Yesterday, The New York Times ran a letter to the editor I wrote in response to this article, because Bittman’s totally unsubstantiated assertions deserve to be addressed.
For starters, it is a widely accepted fact that there are multiple causes driving obesity in the United States. Bittman unfortunately ignores this reality to solely focus on advertising. One of these key factors is geographic location within the country. According to CDC data from 2012, there was a 14.2 percentage point difference between the states with the highest and lowest obesity rates. Colorado was the lowest with a 20.5 percent obesity rate and Louisiana was the highest at 34.7 percent. The states with the highest rates were found in the South and the Midwest. If, as Bittman claims, food advertisers actually were only in the business of hurting their customers for profit, there would be evidence that they are using different advertisements to target the consumers in these areas with the highest obesity rates. However, this is simply not the case.
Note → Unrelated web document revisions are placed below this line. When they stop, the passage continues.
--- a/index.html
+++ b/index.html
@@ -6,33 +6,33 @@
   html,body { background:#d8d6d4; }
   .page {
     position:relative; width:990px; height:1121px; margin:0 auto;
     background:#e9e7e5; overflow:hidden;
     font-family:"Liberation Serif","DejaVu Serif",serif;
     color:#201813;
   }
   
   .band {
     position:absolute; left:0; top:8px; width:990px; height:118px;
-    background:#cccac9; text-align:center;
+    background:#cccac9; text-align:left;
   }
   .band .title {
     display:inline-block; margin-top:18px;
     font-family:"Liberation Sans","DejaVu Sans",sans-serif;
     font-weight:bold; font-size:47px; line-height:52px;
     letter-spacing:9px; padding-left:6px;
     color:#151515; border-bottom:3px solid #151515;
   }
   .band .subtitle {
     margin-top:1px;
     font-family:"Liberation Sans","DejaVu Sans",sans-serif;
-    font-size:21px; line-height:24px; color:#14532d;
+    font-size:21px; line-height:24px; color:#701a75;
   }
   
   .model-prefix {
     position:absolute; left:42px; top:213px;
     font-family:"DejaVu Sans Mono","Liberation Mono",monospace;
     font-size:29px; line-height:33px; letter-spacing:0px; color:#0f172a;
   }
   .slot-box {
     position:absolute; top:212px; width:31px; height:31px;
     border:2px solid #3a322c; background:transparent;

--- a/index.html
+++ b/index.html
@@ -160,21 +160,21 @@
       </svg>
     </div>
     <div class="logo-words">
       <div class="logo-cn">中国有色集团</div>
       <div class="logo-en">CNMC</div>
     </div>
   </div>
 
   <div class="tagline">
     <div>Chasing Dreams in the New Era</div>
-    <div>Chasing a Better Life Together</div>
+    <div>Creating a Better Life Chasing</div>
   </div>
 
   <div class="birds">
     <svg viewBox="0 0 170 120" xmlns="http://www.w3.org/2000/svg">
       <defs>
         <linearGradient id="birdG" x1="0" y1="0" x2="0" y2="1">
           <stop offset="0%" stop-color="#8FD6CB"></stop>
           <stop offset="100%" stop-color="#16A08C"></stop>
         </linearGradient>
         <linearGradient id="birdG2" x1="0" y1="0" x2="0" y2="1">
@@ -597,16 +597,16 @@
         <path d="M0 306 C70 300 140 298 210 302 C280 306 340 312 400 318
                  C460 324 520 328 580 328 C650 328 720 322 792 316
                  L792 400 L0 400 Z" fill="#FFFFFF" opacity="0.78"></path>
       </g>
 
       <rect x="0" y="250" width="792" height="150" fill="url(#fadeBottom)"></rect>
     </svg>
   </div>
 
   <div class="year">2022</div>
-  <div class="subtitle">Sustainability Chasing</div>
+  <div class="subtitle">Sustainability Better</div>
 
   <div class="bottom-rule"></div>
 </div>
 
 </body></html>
The CDC has also released data that suggests the obesity epidemic is getting better for at least one age group. In a recent study, the numbers showed that obesity rates had dropped 43% among children 2-5 years old. This progress was praised by many, including First Lady Michelle Obama. This step forward was especially lauded because children under the age of 5 who are overweight are five times as likely to be overweight or obese when they become adults. If it were true that advertising was the driving cause of obesity, then this shift should not be taking place. Advertising is not generally directed to children of this age group and parents clearly are making the purchasing decisions.
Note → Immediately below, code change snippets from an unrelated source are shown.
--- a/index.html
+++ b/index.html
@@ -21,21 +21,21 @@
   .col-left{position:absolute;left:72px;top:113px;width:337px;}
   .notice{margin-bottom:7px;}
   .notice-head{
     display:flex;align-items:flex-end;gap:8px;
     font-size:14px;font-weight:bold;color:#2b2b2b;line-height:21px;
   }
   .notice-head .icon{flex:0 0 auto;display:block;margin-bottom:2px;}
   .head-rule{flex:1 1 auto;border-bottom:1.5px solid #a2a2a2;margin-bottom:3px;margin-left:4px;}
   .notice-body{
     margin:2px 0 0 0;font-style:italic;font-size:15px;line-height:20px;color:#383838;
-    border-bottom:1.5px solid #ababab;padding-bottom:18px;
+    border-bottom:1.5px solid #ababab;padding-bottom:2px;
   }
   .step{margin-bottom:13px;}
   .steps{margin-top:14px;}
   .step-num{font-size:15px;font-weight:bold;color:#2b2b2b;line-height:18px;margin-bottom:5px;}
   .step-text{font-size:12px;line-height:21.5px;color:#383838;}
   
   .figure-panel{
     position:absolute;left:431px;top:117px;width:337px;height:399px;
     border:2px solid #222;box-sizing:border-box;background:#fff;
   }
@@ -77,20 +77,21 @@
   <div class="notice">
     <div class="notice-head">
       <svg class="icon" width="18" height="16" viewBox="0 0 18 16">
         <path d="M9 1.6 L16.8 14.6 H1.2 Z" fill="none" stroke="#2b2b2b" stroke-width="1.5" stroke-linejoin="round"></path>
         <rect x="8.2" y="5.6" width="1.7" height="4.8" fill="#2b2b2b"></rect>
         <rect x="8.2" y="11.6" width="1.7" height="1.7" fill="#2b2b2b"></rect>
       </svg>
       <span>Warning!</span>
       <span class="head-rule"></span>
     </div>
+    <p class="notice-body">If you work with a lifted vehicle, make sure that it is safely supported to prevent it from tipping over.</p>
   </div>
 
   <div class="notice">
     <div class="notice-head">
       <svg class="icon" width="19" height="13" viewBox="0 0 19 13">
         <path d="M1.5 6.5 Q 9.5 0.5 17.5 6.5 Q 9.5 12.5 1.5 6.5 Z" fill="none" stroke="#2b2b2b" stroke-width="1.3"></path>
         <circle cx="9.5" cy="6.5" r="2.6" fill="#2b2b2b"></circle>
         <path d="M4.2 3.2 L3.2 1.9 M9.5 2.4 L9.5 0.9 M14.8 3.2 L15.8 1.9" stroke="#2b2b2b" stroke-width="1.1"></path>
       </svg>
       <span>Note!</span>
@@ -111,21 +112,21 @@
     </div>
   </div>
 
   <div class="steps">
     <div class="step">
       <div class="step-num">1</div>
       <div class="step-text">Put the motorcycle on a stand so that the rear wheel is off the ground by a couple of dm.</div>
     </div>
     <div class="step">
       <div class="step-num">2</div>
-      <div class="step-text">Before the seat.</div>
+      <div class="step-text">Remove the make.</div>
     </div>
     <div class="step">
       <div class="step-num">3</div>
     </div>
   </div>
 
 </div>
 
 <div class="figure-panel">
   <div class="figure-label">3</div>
Another key piece of evidence Bittman chose to belittle is the force of the marketplace. Bittman states, “Some profitable corporations nibble at the edges of [change] already, but — as a piece in the current Harvard Business Review points out — American capitalists have become poor innovators.” Clearly Bittman is blind to all of the innovations food companies have carried out recently to provide a vast array of new and improved products consumers want to buy.
In response to a call for healthier offerings, food companies in the last few years have made over 20,000 reformulations to products to make them lower in calories, fat, sugar and sodium.
The food industry has also taken on major self-regulatory efforts to address concerns about advertising to children. The Children’s Food and Beverage Advertising Initiative (CFBAI) shifted the content of ads directed to children 12 and under to better-for-you food offerings. The 17 participants in the CFBAI represent over 80% of child-directed TV food advertising. The FTC has supported the industry’s self-regulatory efforts and in a 2012 report commended the industry for making improvements. Bittman claims that, “Only the naïve, however, would believe that Big Food is generally working toward [change].” But only those who willfully ignore the billions of dollars spent in the effort by the food industry to meet consumers’ demands in regard to healthier food offerings and the major changes in advertising to children could possibly make these patently false changes and allegations.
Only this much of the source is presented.